Quiere ello decir que en este caso se dio la presencia de un cúmulo de incumplimientos, en contradicción con el señalado deber de cuidado, aunque ellos fueran de gravedad dispar, y que de una manera azarosa vinieron a converger, con el fatídico resultado señalado.

Refirmando lo hasta aquí dicho, se hace necesario aludir a la circunstancia que, entre las diversas acepciones que se da en el diccionario a la palabra “cuidado”, la que se vincula con el deber de cuidado de carácter personal, que tiene por tal “la necesidad de poner diligencia, atención y solicitud en los demás”, lo que viene a traducirse en una “actitud de desvelo e interés por las otras personas”.

Cierto es que el primer deber de cuidado, es el que se presta a sí mismo, una forma de actuar que tantas veces transgredimos por no darle importancia alguna, o sea por “tenerlo sin cuidado”, como forma de ganar en salud y plenitud de vida.

Pero el deber del cuidado, se hace fundamentalmente presente, tal como se ha dicho, cuando “la existencia del otro tiene importancia para uno”. Actitud que lleva a que se atienda a ese otro dando muestras de su disposición de participar en su vida, en lo que éste requiera, con prolija responsabilidad. O mostrando hacia él la disposición para participar de su vida de una manera responsable.

Resulta fácil ilustrar esas teorizaciones con una infinidad de ejemplos que se pueden extraer de la realidad, y que demuestran transgresiones a ese deber de cuidado, que de una manera paradojal son más difíciles de descubrir en los casos en que esa obligación, no nos damos cuenta que no solo no está presente sino también incumplida.

Así, cabría señalar que un mal gobierno es aquél que descuida a sus gobernados, por lo que el primer deber que se incumple es el del cuidado. Por lo mismo que podemos decir que no nos cuida una justicia remolona.

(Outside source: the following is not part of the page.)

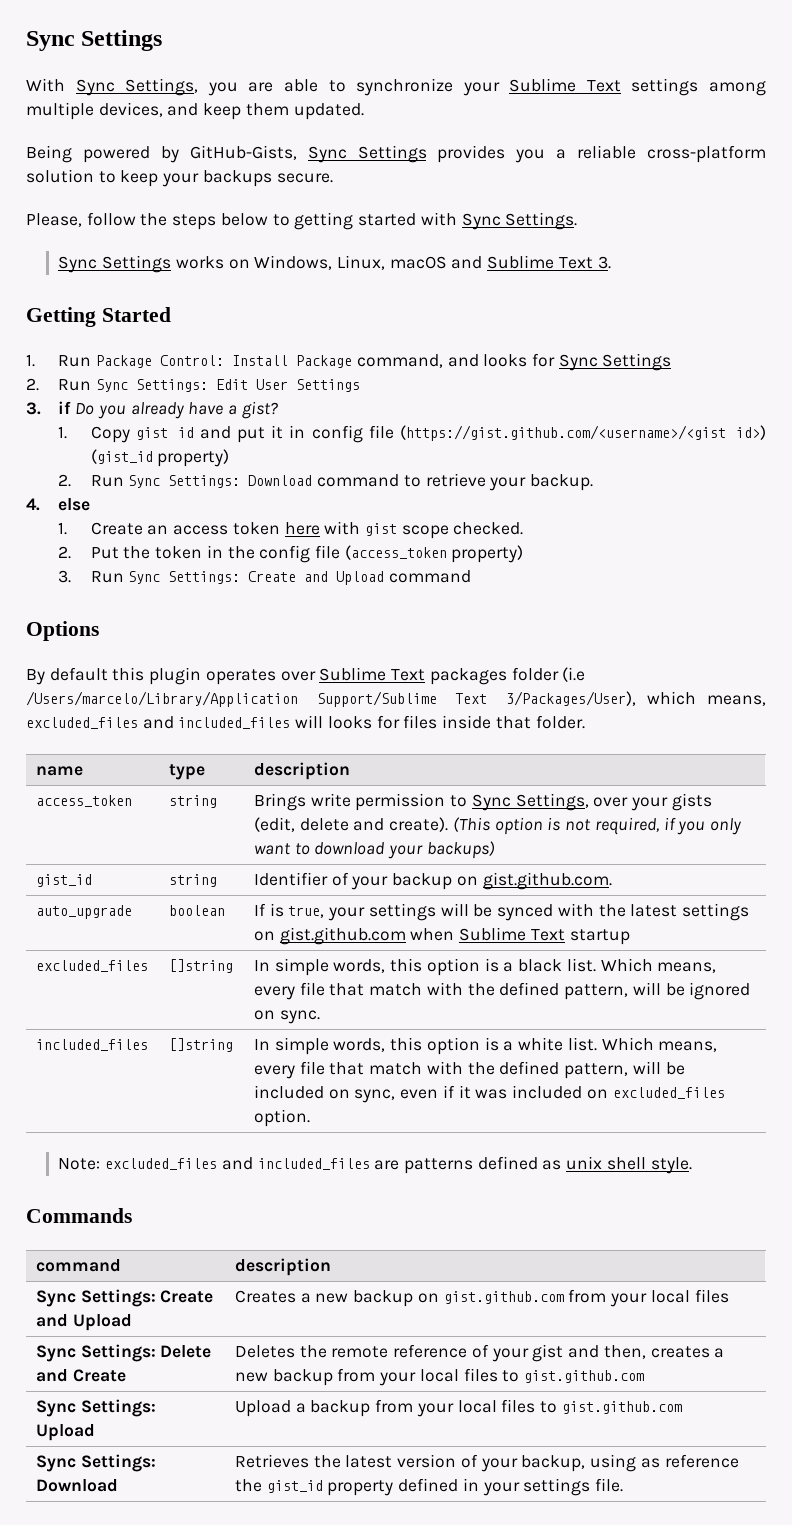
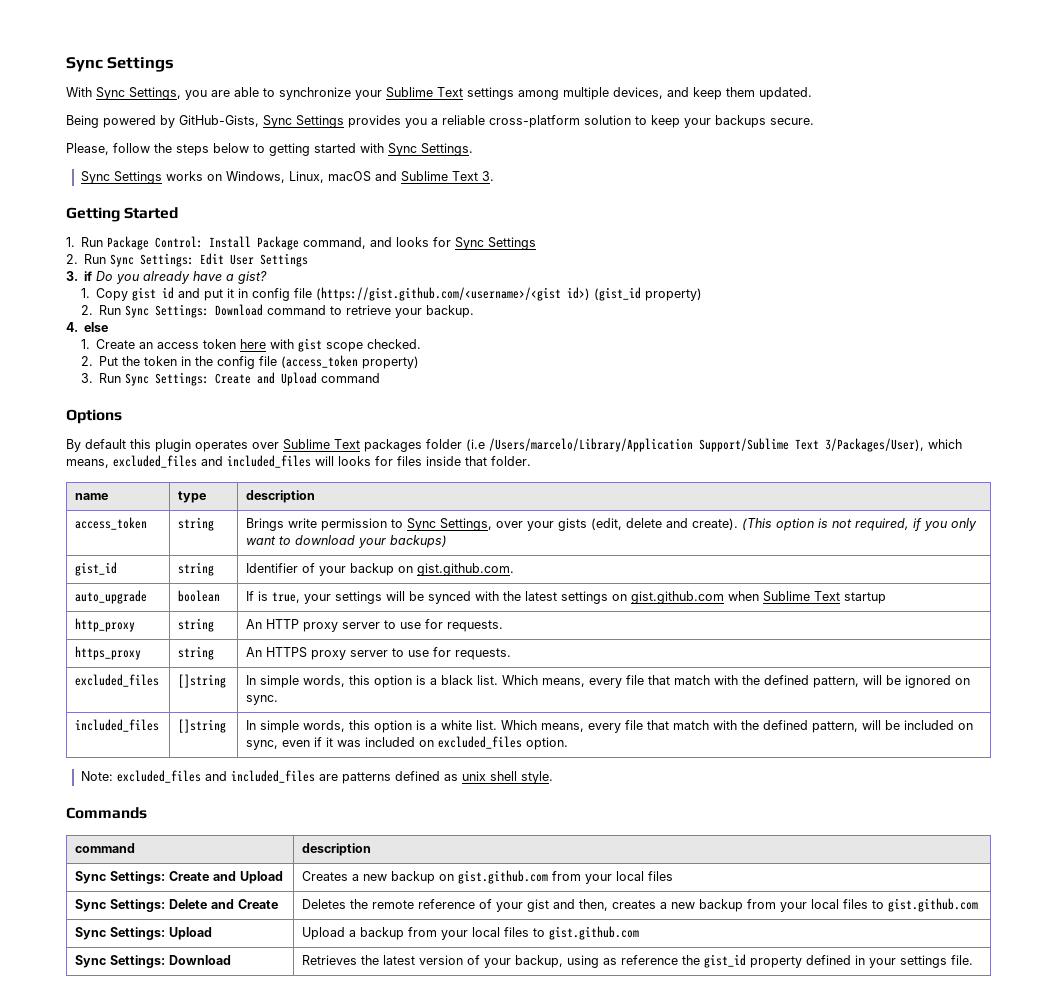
(630, 937) none -> [75,618,136,632] [178,618,215,632] [246,619,504,632] [75,646,142,660] [178,646,215,660] [246,647,512,660] // http_proxy | string | An HTTP proxy server to use for requests. // https_proxy | string | An HTTPS proxy server to use for requests.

Pero también, en los casos cada vez más frecuentes en los que la interacción humana se muestra cada vez más impersonal –es decir, no se lo ve y en consecuencia no se lo trata al otro como persona- y donde se asiste de esa manera a la que llamaríamos “la robotización” de los intercambios comunicacionales entre los seres humanos.

Ya que cada vez se nos ve caer en situaciones en las que uno no ve al otro como persona, sino se centra al actuar, en el pedido que hace o el requerimiento que se satisface, mientras se vuelven cada vez más invisibles a ambos.

De donde, hablar en ese contexto de los deberes de cuidados, es cuando menos un anacronismo. Que no es extraño por lo mismo en que en esas circunstancias se introduzca el mal trato.

¡Y sin embargo cuán distinta y para el bien sería la vida, si respetáramos la obligación de cuidarnos los unos a los otros!